__Recorded information__.
****************************************

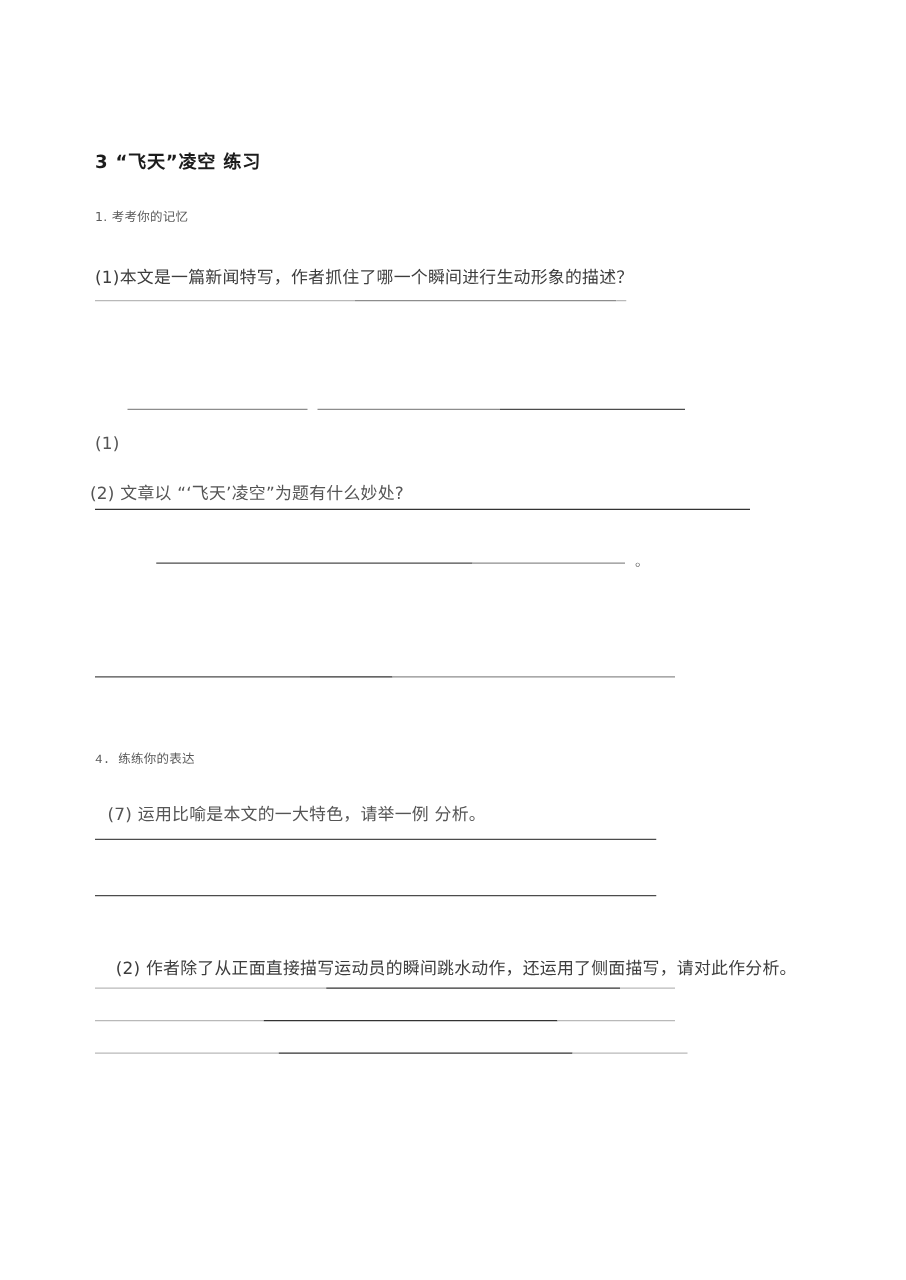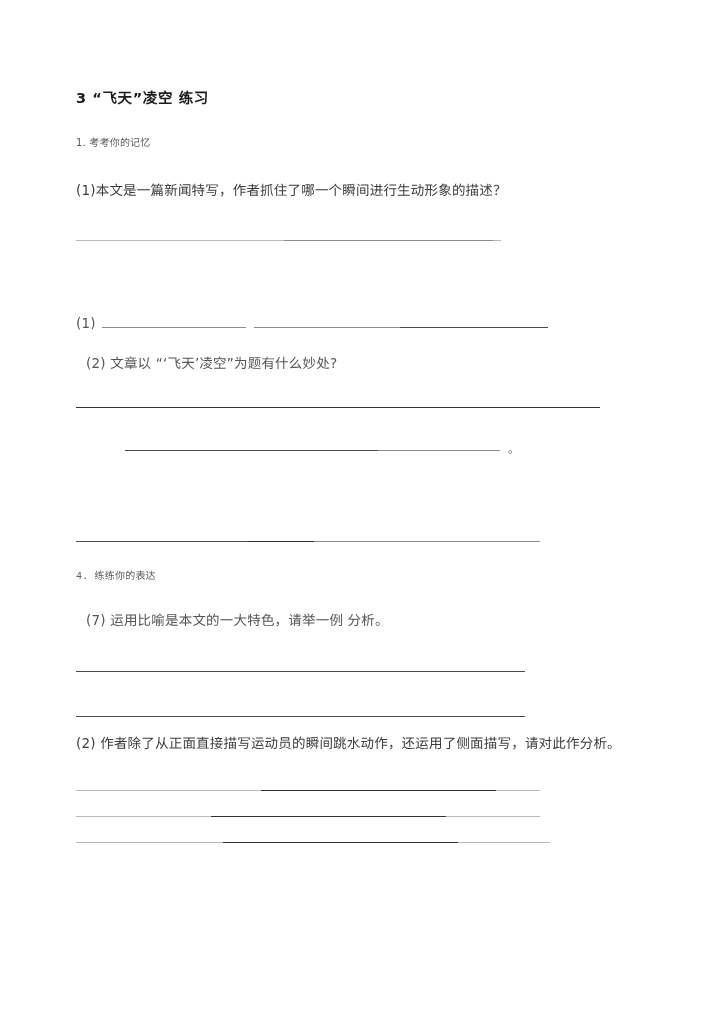--- a/index.html
+++ b/index.html
@@ -26,20 +26,21 @@
     height: 1024px;
     background: #fff;
   }
 
   
   .txt {
     position: absolute;
     white-space: nowrap;
     line-height: 1.0;
     letter-spacing: 0.2px;
+    margin-top: 32px;
   }
 
   .doc-title {
     font-weight: bold;
     font-size: 14.5px;
     color: #1c1c1c;
     letter-spacing: 0.6px;
   }
 
   .q-head {
@@ -48,20 +49,21 @@
   }
 
   .q-body {
     font-size: 13.5px;
     color: #555555;
   }
 
   .q-body-dark {
     font-size: 13.5px;
     color: #3d3d3d;
+    text-align: center;
   }
 
   .wrap {
     white-space: normal;
     line-height: 1.55;
   }
 
   
   .rule {
     position: absolute;
@@ -95,21 +97,21 @@
   <div class="rule mid" style="left:284px; top:240px; width:209px;"></div>
   <div class="rule light" style="left:493px; top:240px; width:8px;"></div>
 
 
   <div class="txt q-body" style="left:76px; top:317px;">(1)</div>
 
   <div class="rule mid" style="left:102px; top:327px; width:144px;"></div>
   <div class="rule mid" style="left:254px; top:327px; width:146px;"></div>
   <div class="rule dark" style="left:400px; top:327px; width:148px;"></div>
 
-  <div class="txt q-body" style="left:86px; top:357px;">(2) 文章以 “‘飞天’凌空”为题有什么妙处?</div>
+  <div class="txt q-body" style="left:72px; top:357px;">(2) 文章以 “‘飞天’凌空”为题有什么妙处?</div>
 
   <div class="rule darker" style="left:76px; top:407px; width:524px;"></div>
 
   <div class="rule dark" style="left:125px; top:450px; width:253px;"></div>
   <div class="rule mid" style="left:378px; top:450px; width:122px;"></div>
   <div class="period" style="left:508px; top:440px;">。</div>
 
 
   <div class="rule dark" style="left:76px; top:541px; width:172px;"></div>
   <div class="rule darker" style="left:248px; top:541px; width:66px;"></div>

****************************************

__Task directions__. What is the number of lines in the listing that hold the word "white"? Say only that number.

__Reply__. 2